- What is being asked
Present each line of the entries below that holds the word "国外的静脉用药调配发展较早".

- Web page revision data
——————————
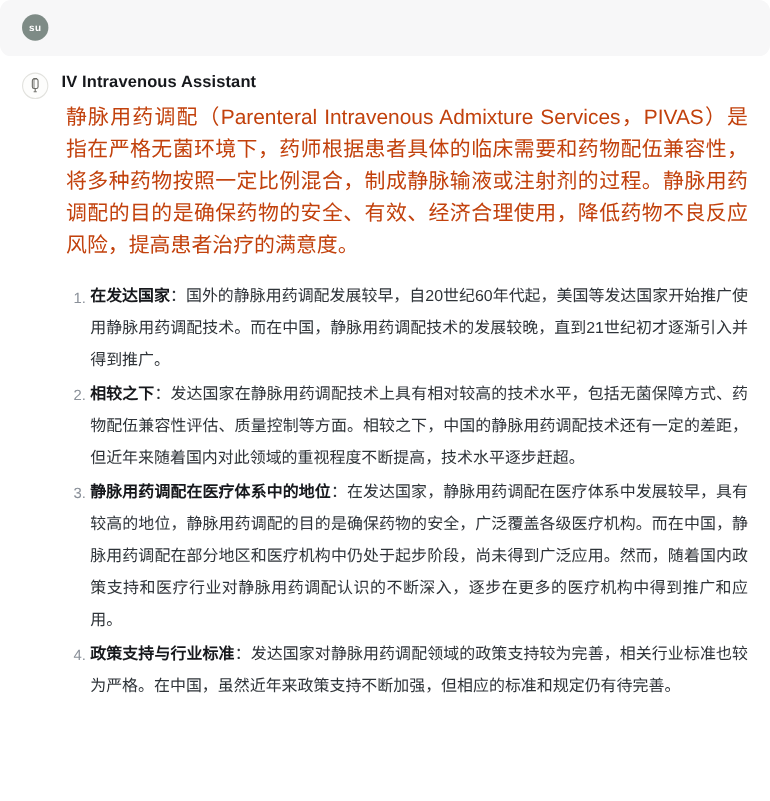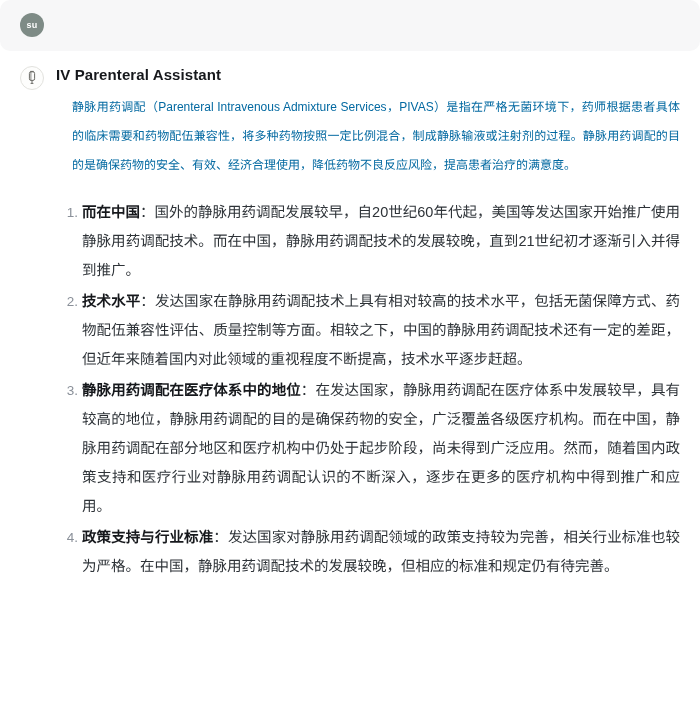--- a/index.html
+++ b/index.html
@@ -153,7 +153,7 @@
         </svg>
       </div>
       <div class="turn-body">
-        <div class="speaker">IV Parenteral Assistant</div>
+        <div class="speaker">IV Intravenous Assistant</div>
 
         <p class="para">静脉用药调配（Parenteral Intravenous Admixture Services，PIVAS）是指在严格无菌环境下，药师根据患者具体的临床需要和药物配伍兼容性，将多种药物按照一定比例混合，制成静脉输液或注射剂的过程。静脉用药调配的目的是确保药物的安全、有效、经济合理使用，降低药物不良反应风险，提高患者治疗的满意度。</p>
 

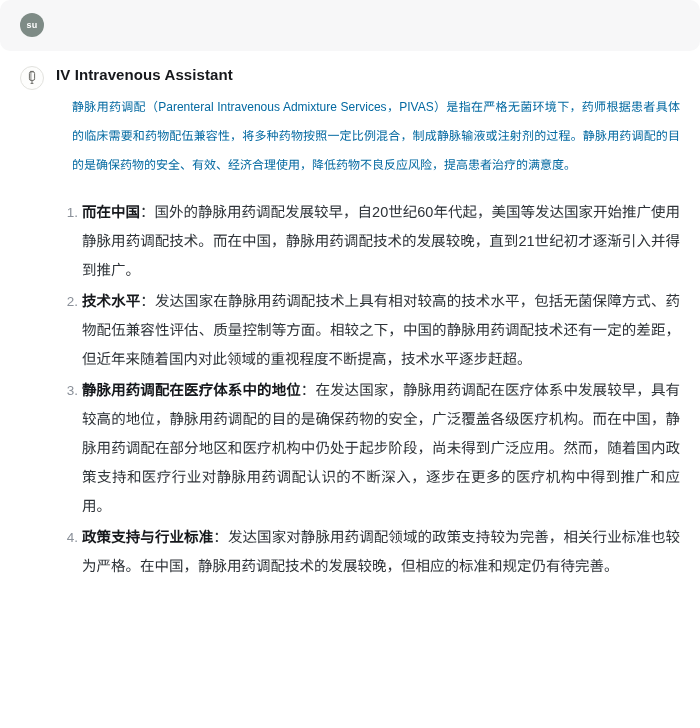--- a/index.html
+++ b/index.html
@@ -88,10 +88,10 @@
   .assistant-turn .speaker { margin-bottom: 8px; }
 
   .para {
-    font-size: 12px;
+    font-size: 19px;
     line-height: 29px;
-    color: #0369a1;
-    margin: 0 0 18px 16px;
+    color: #c2410c;
+    margin: 0 0 18px 4px;
     text-align: justify;
     word-break: break-word;
   }

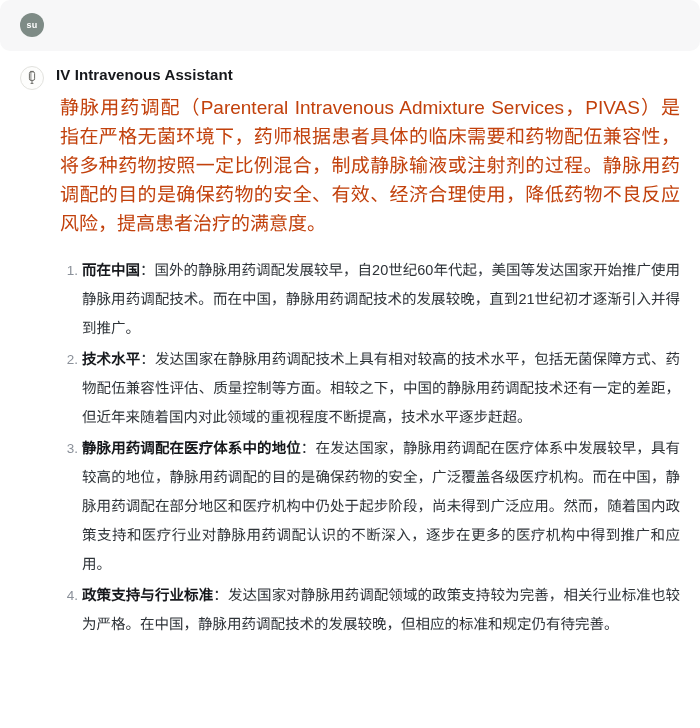--- a/index.html
+++ b/index.html
@@ -160,7 +160,7 @@
 
         <ol class="points">
           <li>
-            <span class="lead">而在中国</span><span>：国外的静脉用药调配发展较早，自20世纪60年代起，美国等发达国家开始推广使用静脉用药调配技术。而在中国，静脉用药调配技术的发展较晚，直到21世纪初才逐渐引入并得到推广。</span>
+            <span class="lead">在发达国家</span><span>：国外的静脉用药调配发展较早，自20世纪60年代起，美国等发达国家开始推广使用静脉用药调配技术。而在中国，静脉用药调配技术的发展较晚，直到21世纪初才逐渐引入并得到推广。</span>
           </li>
           <li>
             <span class="lead">技术水平</span><span>：发达国家在静脉用药调配技术上具有相对较高的技术水平，包括无菌保障方式、药物配伍兼容性评估、质量控制等方面。相较之下，中国的静脉用药调配技术还有一定的差距，但近年来随着国内对此领域的重视程度不断提高，技术水平逐步赶超。</span>

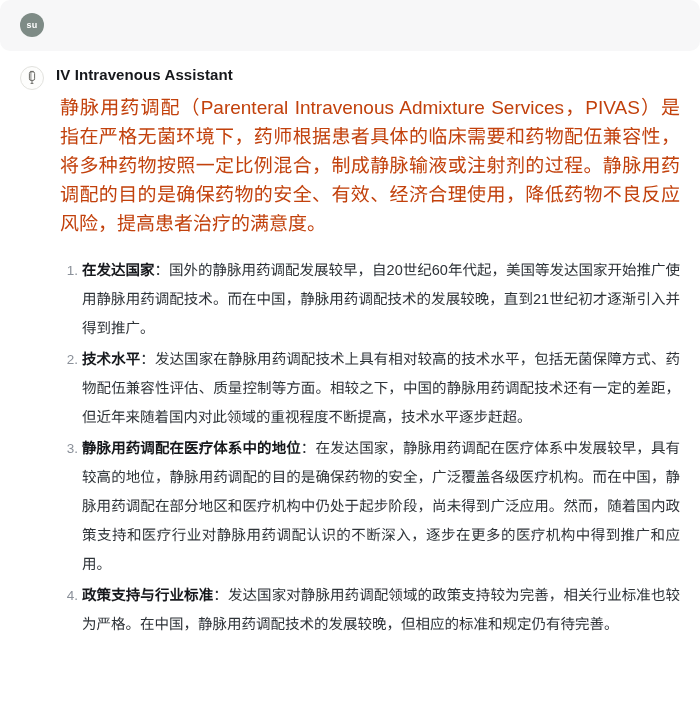--- a/index.html
+++ b/index.html
@@ -163,7 +163,7 @@
             <span class="lead">在发达国家</span><span>：国外的静脉用药调配发展较早，自20世纪60年代起，美国等发达国家开始推广使用静脉用药调配技术。而在中国，静脉用药调配技术的发展较晚，直到21世纪初才逐渐引入并得到推广。</span>
           </li>
           <li>
-            <span class="lead">技术水平</span><span>：发达国家在静脉用药调配技术上具有相对较高的技术水平，包括无菌保障方式、药物配伍兼容性评估、质量控制等方面。相较之下，中国的静脉用药调配技术还有一定的差距，但近年来随着国内对此领域的重视程度不断提高，技术水平逐步赶超。</span>
+            <span class="lead">相较之下</span><span>：发达国家在静脉用药调配技术上具有相对较高的技术水平，包括无菌保障方式、药物配伍兼容性评估、质量控制等方面。相较之下，中国的静脉用药调配技术还有一定的差距，但近年来随着国内对此领域的重视程度不断提高，技术水平逐步赶超。</span>
           </li>
           <li>
             <span class="lead">静脉用药调配在医疗体系中的地位</span><span>：在发达国家，静脉用药调配在医疗体系中发展较早，具有较高的地位，静脉用药调配的目的是确保药物的安全，广泛覆盖各级医疗机构。而在中国，静脉用药调配在部分地区和医疗机构中仍处于起步阶段，尚未得到广泛应用。然而，随着国内政策支持和医疗行业对静脉用药调配认识的不断深入，逐步在更多的医疗机构中得到推广和应用。</span>

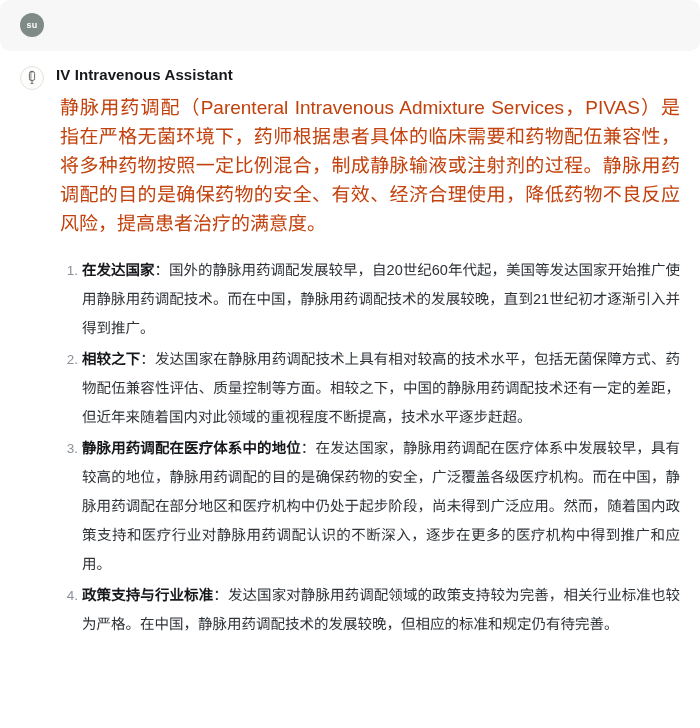--- a/index.html
+++ b/index.html
@@ -169,7 +169,7 @@
             <span class="lead">静脉用药调配在医疗体系中的地位</span><span>：在发达国家，静脉用药调配在医疗体系中发展较早，具有较高的地位，静脉用药调配的目的是确保药物的安全，广泛覆盖各级医疗机构。而在中国，静脉用药调配在部分地区和医疗机构中仍处于起步阶段，尚未得到广泛应用。然而，随着国内政策支持和医疗行业对静脉用药调配认识的不断深入，逐步在更多的医疗机构中得到推广和应用。</span>
           </li>
           <li>
-            <span class="lead">政策支持与行业标准</span><span>：发达国家对静脉用药调配领域的政策支持较为完善，相关行业标准也较为严格。在中国，静脉用药调配技术的发展较晚，但相应的标准和规定仍有待完善。</span>
+            <span class="lead">政策支持与行业标准</span><span>：发达国家对静脉用药调配领域的政策支持较为完善，相关行业标准也较为严格。在中国，虽然近年来政策支持不断加强，但相应的标准和规定仍有待完善。</span>
           </li>
         </ol>
       </div>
——————————
- Response to this task
-            <span class="lead">而在中国</span><span>：国外的静脉用药调配发展较早，自20世纪60年代起，美国等发达国家开始推广使用静脉用药调配技术。而在中国，静脉用药调配技术的发展较晚，直到21世纪初才逐渐引入并得到推广。</span>
+            <span class="lead">在发达国家</span><span>：国外的静脉用药调配发展较早，自20世纪60年代起，美国等发达国家开始推广使用静脉用药调配技术。而在中国，静脉用药调配技术的发展较晚，直到21世纪初才逐渐引入并得到推广。</span>
             <span class="lead">在发达国家</span><span>：国外的静脉用药调配发展较早，自20世纪60年代起，美国等发达国家开始推广使用静脉用药调配技术。而在中国，静脉用药调配技术的发展较晚，直到21世纪初才逐渐引入并得到推广。</span>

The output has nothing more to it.